• Work to complete
Please count the lines in these records that contain "嘉盛配资" and give only that count.

• Detected change data
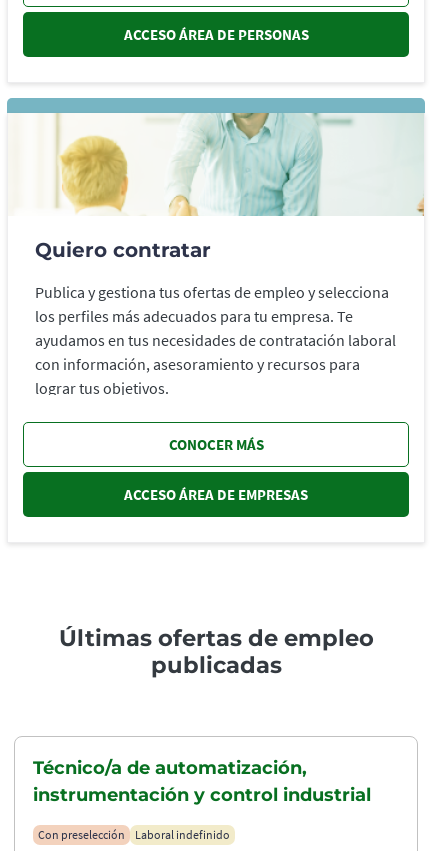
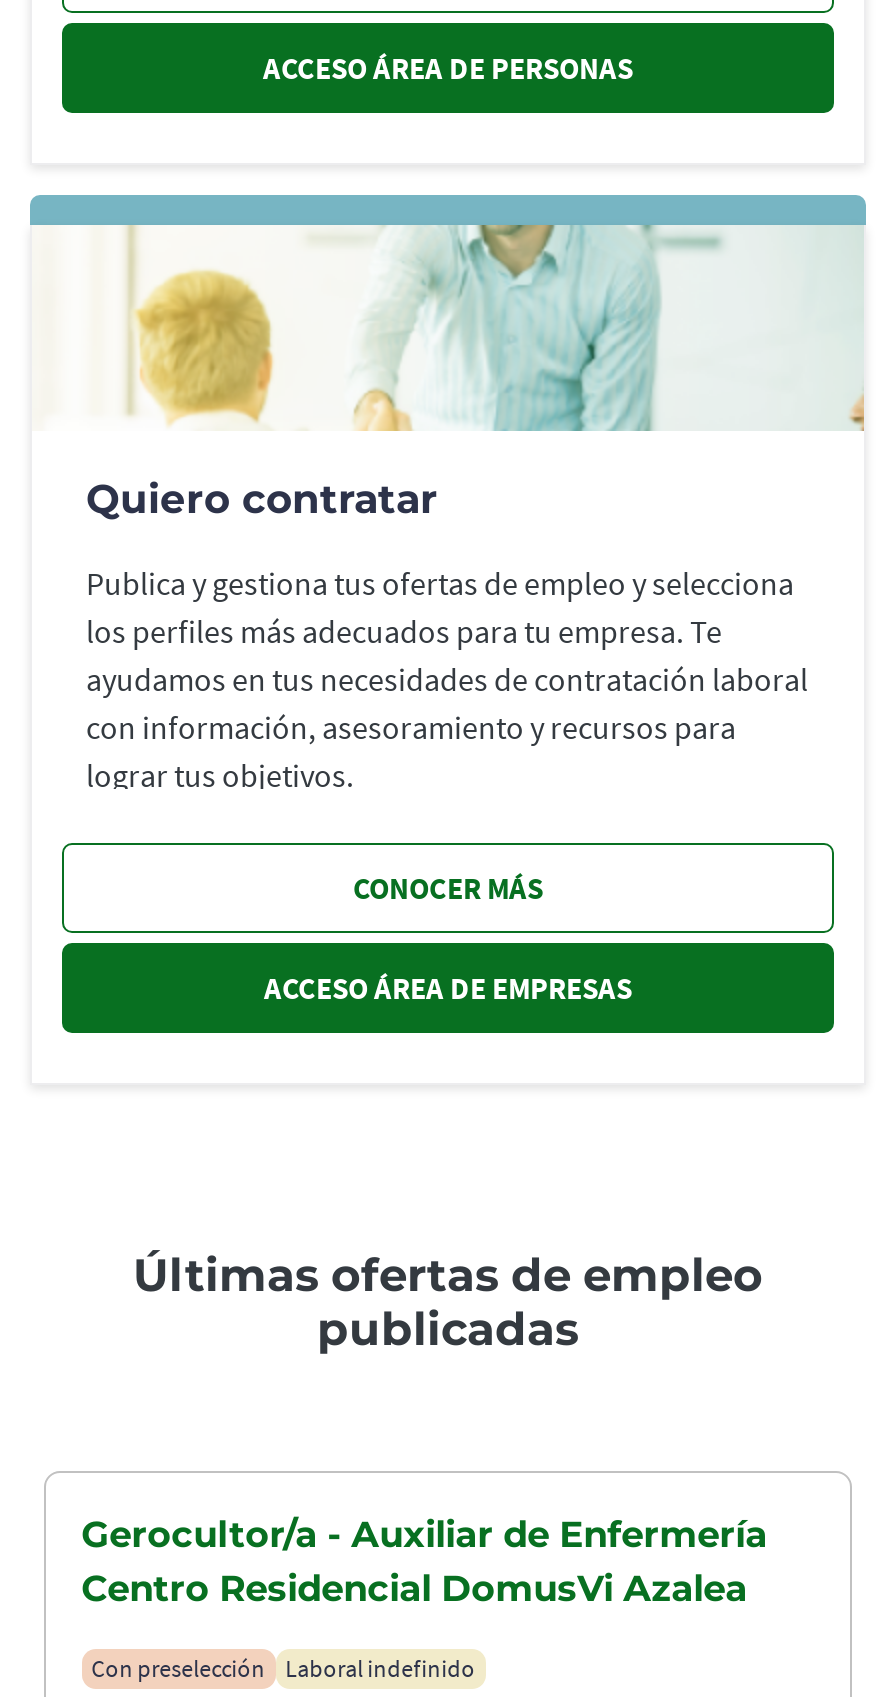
- Técnico/a de automatización,
- instrumentación y control industrial
+ Gerocultor/a - Auxiliar de Enfermería
+ Centro Residencial DomusVi Azalea
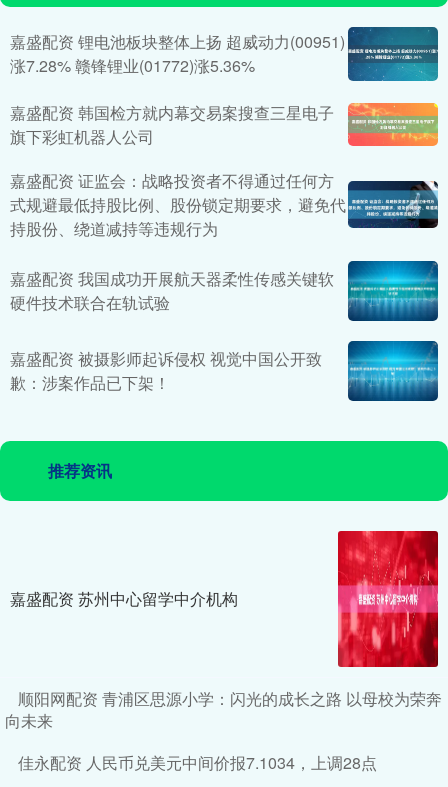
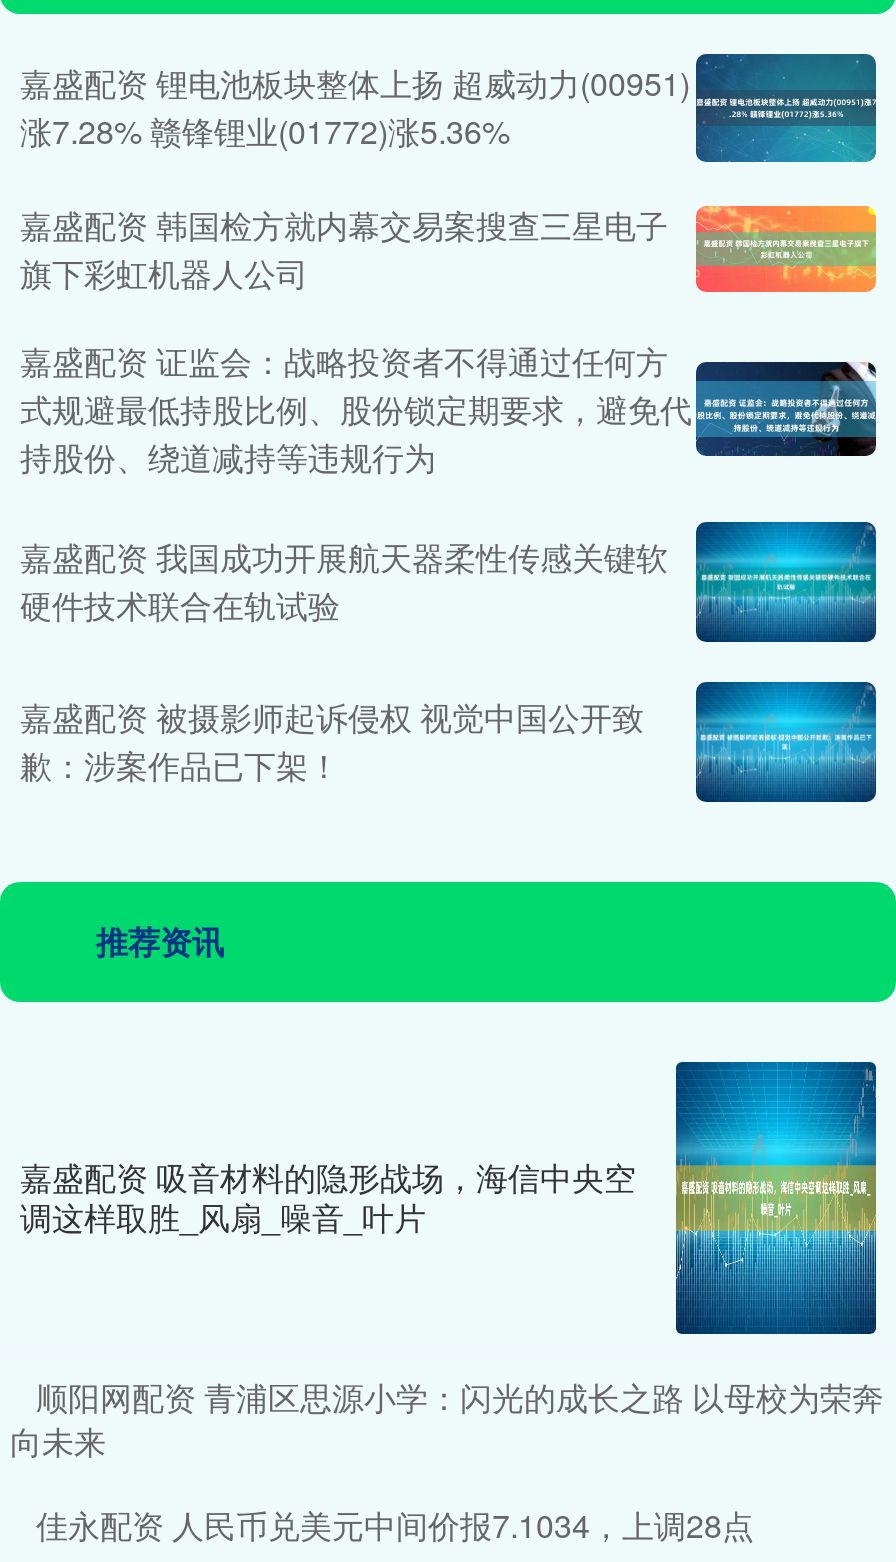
- [image]
+ [image]

- 嘉盛配资 苏州中心留学中介机构
+ 嘉盛配资 吸音材料的隐形战场，海信中央空
+ 调这样取胜_风扇_噪音_叶片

• Task output
2